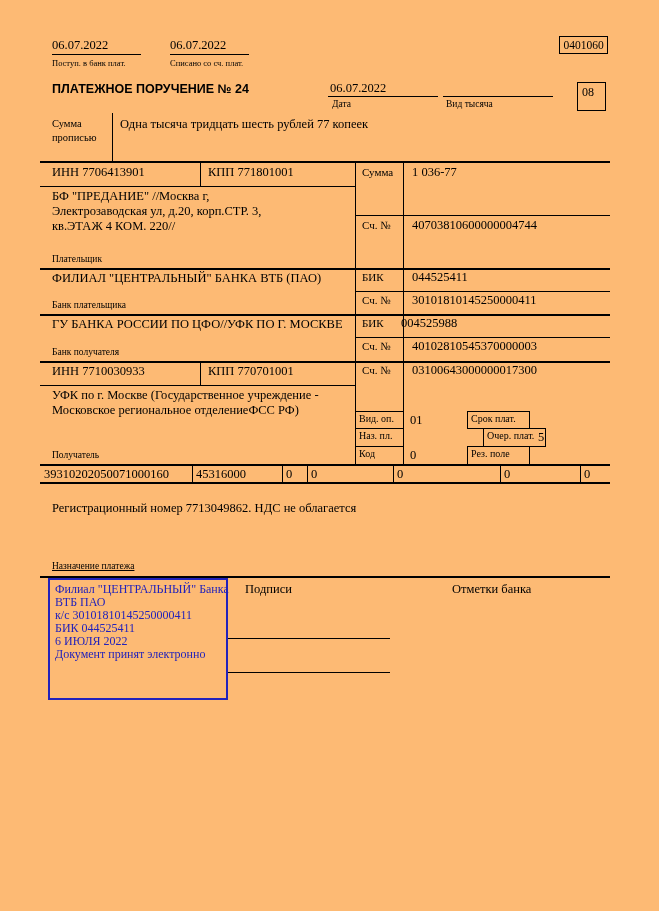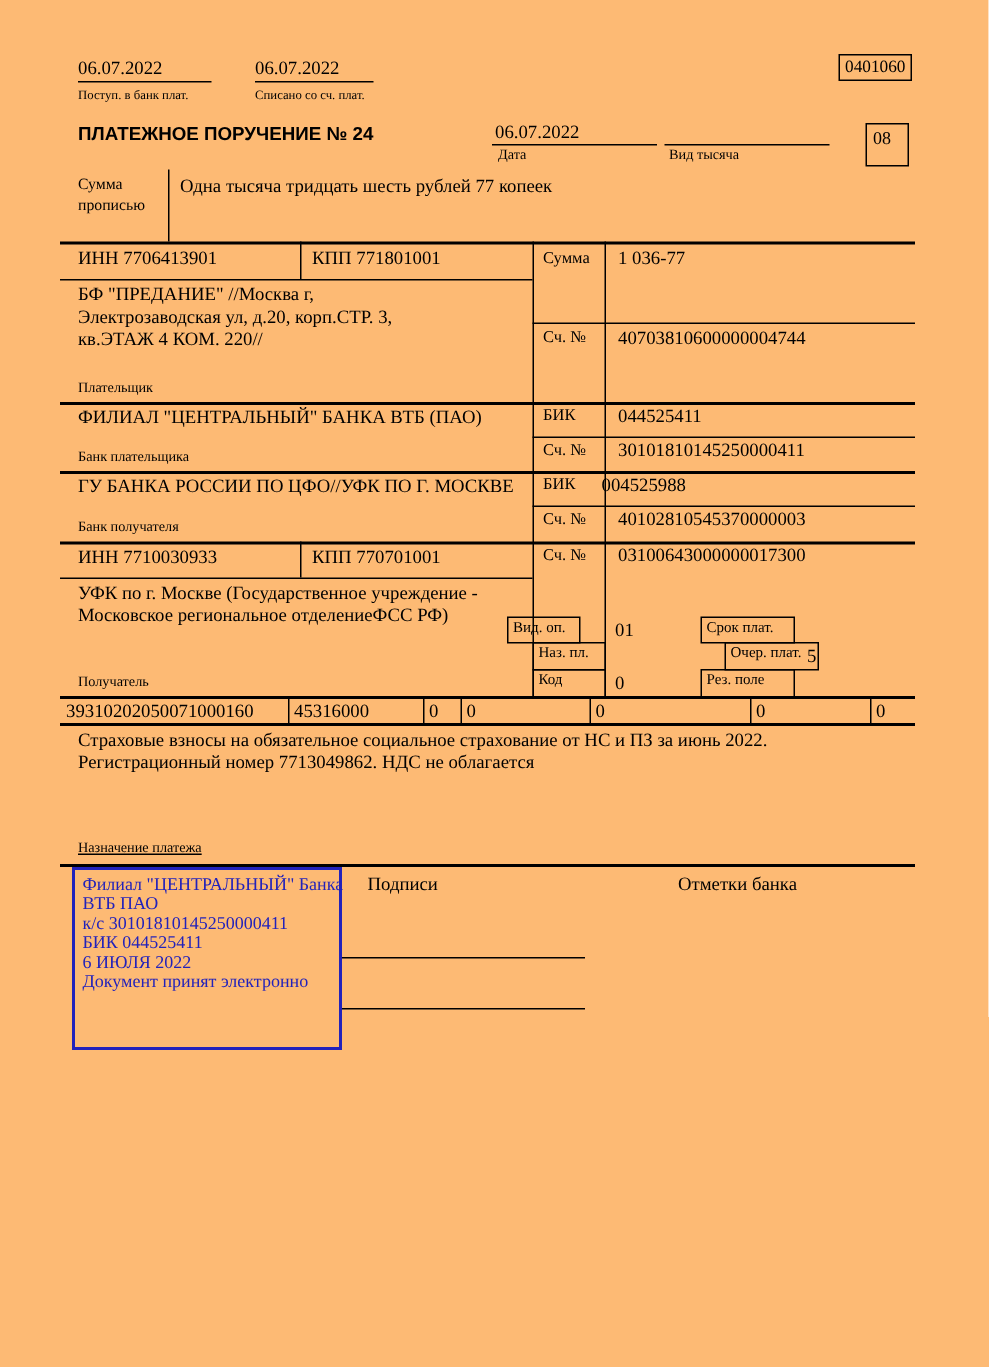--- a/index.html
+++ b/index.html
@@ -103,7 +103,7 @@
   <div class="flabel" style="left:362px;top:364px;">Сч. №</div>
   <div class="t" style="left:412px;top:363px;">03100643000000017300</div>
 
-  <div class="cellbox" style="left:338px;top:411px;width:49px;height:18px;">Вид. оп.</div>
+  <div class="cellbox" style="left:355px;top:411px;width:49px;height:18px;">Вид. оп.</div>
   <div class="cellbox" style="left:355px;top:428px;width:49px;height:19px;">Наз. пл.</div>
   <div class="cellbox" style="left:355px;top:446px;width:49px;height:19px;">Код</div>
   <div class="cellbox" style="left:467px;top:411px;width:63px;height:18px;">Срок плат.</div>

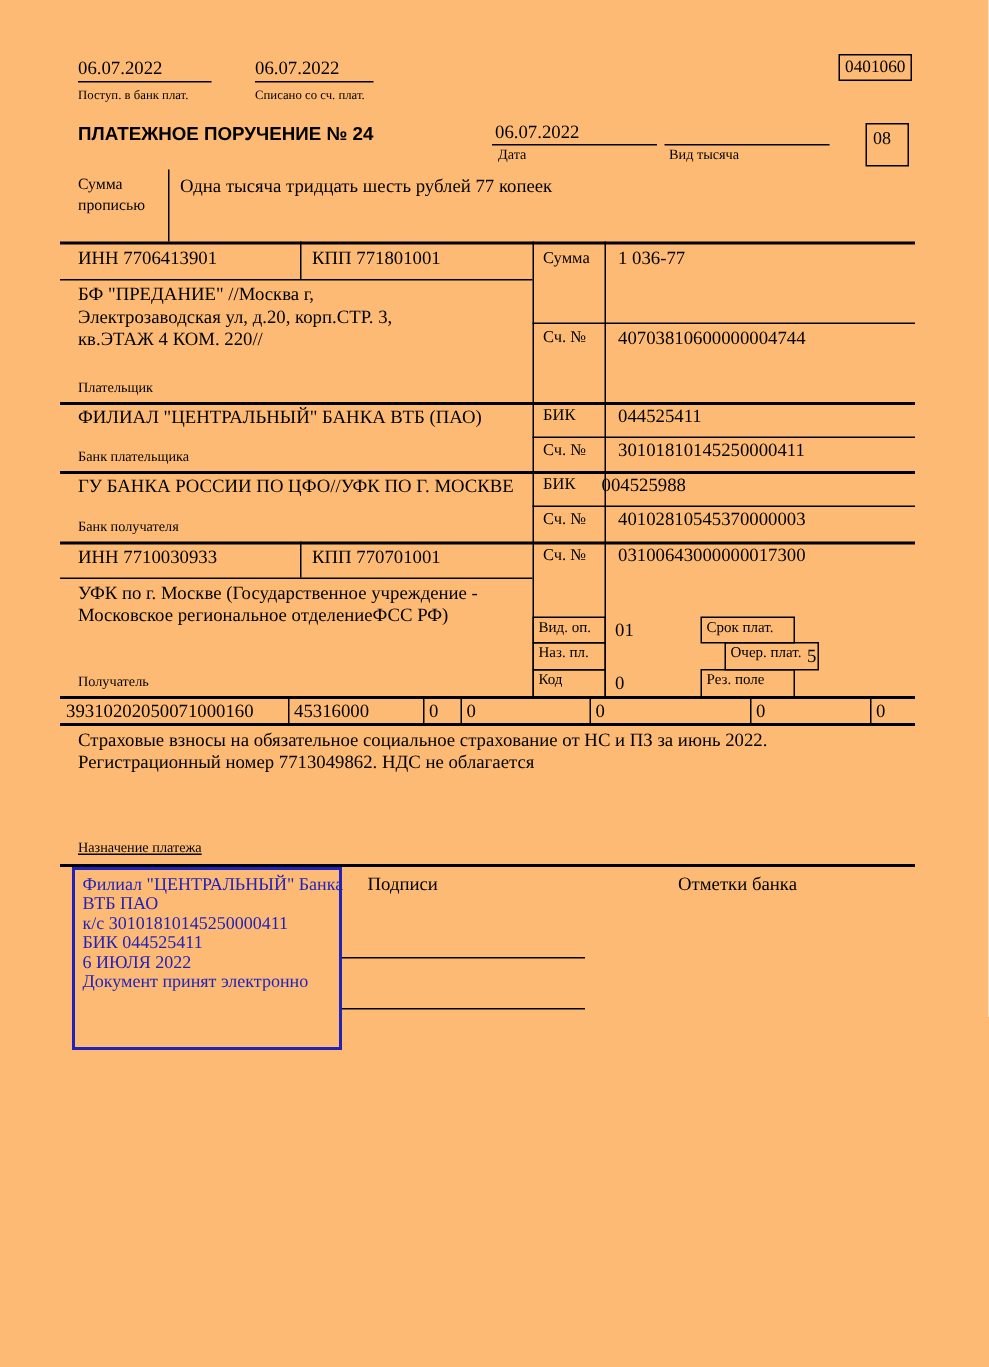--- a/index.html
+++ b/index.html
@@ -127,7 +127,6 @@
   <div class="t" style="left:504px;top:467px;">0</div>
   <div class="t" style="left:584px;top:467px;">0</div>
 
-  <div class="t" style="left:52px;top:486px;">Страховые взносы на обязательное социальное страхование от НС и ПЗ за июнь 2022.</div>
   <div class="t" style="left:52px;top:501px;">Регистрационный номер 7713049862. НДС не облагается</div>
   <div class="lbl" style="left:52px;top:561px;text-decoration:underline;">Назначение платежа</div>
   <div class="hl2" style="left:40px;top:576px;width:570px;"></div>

_____

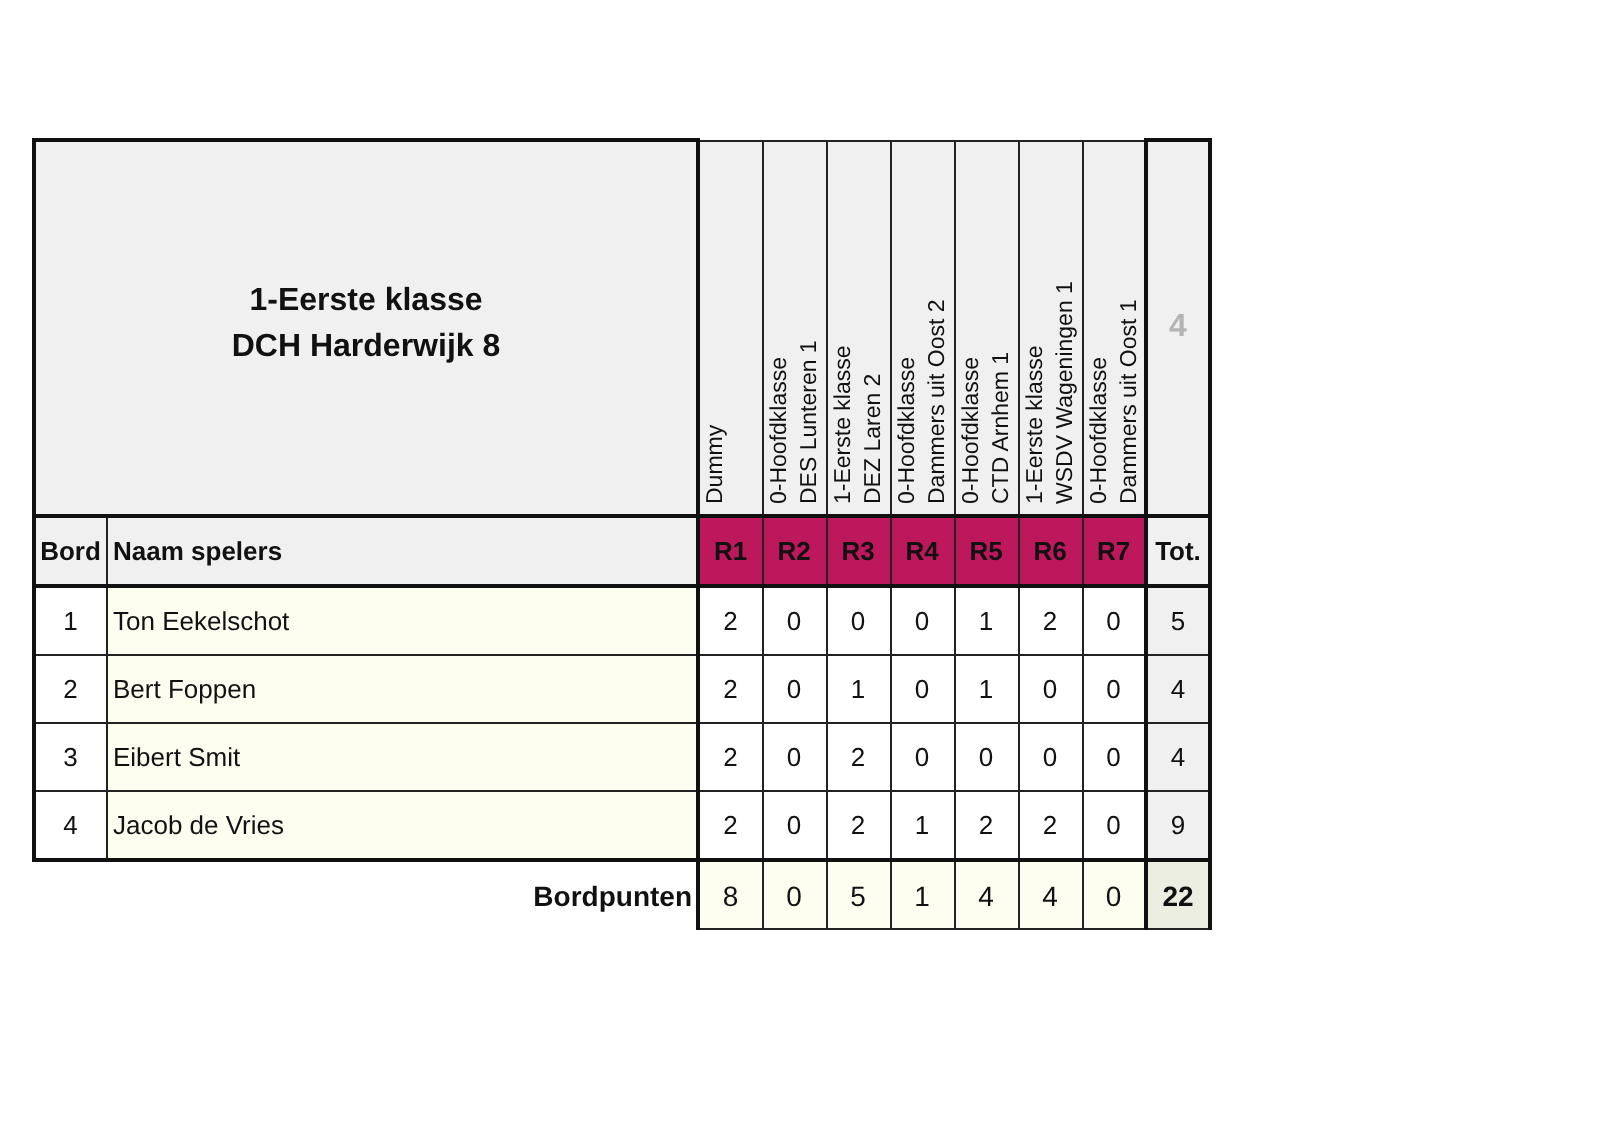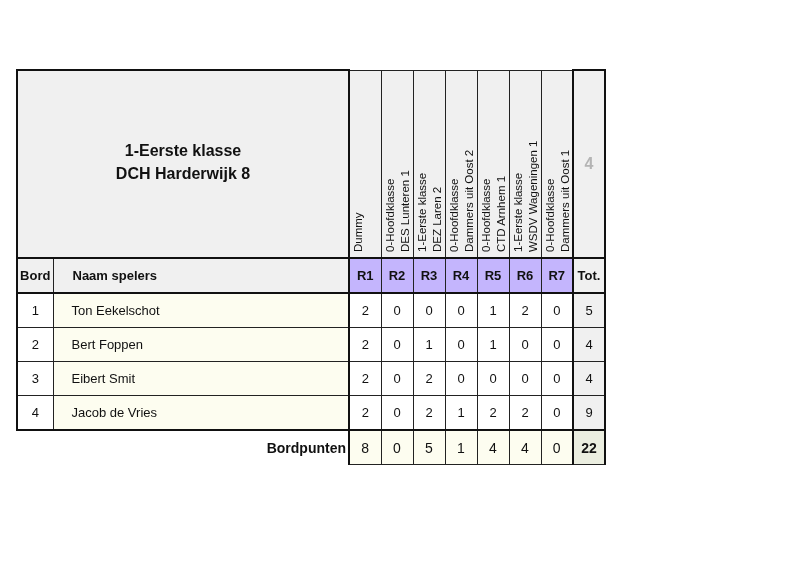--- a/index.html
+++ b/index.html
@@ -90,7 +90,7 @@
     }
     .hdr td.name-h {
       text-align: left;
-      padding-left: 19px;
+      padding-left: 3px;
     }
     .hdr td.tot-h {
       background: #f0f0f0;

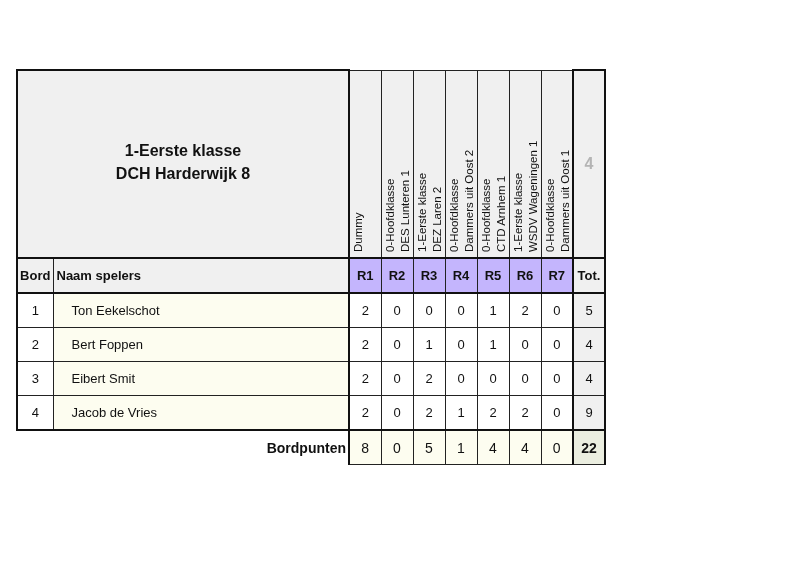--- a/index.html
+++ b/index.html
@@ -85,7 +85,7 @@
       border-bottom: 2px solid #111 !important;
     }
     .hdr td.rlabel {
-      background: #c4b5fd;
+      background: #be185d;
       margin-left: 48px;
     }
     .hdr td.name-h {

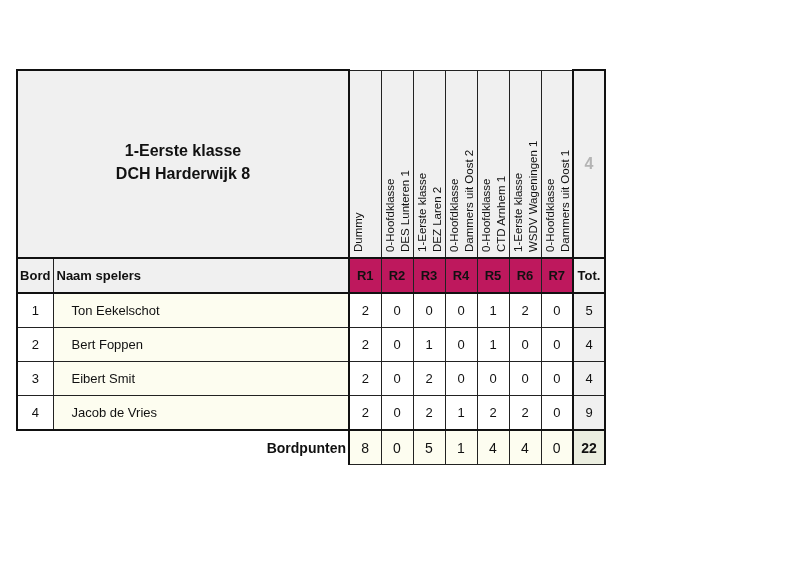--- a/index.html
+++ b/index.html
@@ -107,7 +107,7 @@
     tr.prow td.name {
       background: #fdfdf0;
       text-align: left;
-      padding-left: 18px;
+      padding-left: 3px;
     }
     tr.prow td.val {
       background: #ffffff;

_____

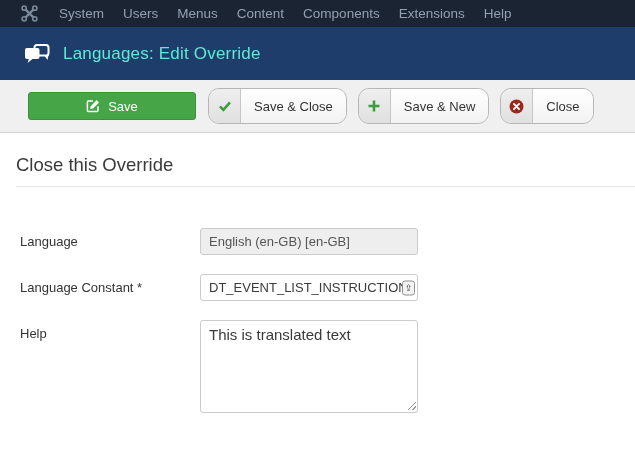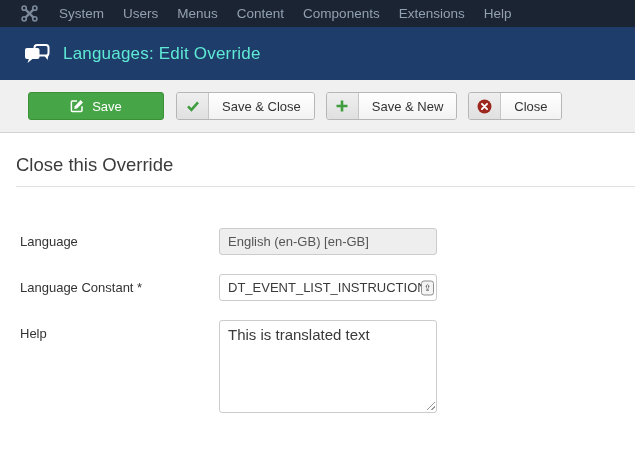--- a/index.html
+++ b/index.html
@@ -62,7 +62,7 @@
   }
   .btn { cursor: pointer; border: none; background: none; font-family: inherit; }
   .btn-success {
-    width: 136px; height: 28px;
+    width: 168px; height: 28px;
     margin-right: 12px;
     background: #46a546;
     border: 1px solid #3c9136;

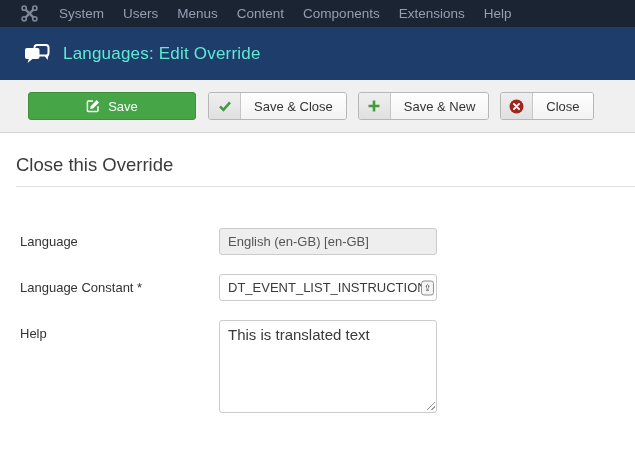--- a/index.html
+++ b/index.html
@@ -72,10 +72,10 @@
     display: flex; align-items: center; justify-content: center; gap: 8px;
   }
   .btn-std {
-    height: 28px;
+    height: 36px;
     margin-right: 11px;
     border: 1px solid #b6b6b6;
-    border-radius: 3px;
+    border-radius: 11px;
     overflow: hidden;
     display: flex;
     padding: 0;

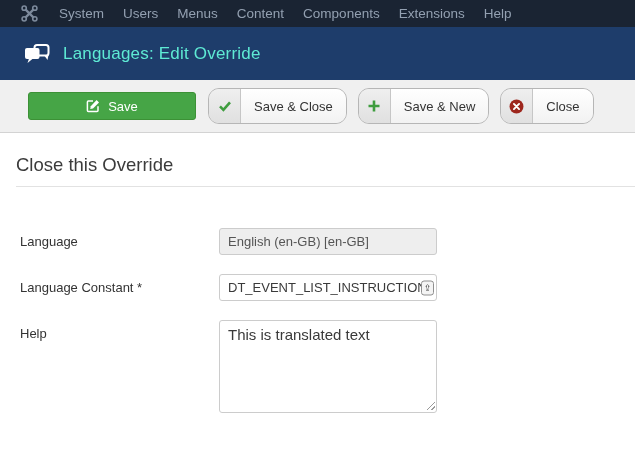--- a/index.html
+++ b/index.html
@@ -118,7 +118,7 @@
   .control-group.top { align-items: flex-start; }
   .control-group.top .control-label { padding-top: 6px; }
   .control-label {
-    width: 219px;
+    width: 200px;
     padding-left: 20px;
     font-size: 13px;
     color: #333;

_____

*WHAT IS NEEDED*
The number of lines in the data that hold "solid" is all that should be given.

*SOLUTION TO THIS EXERCISE*
3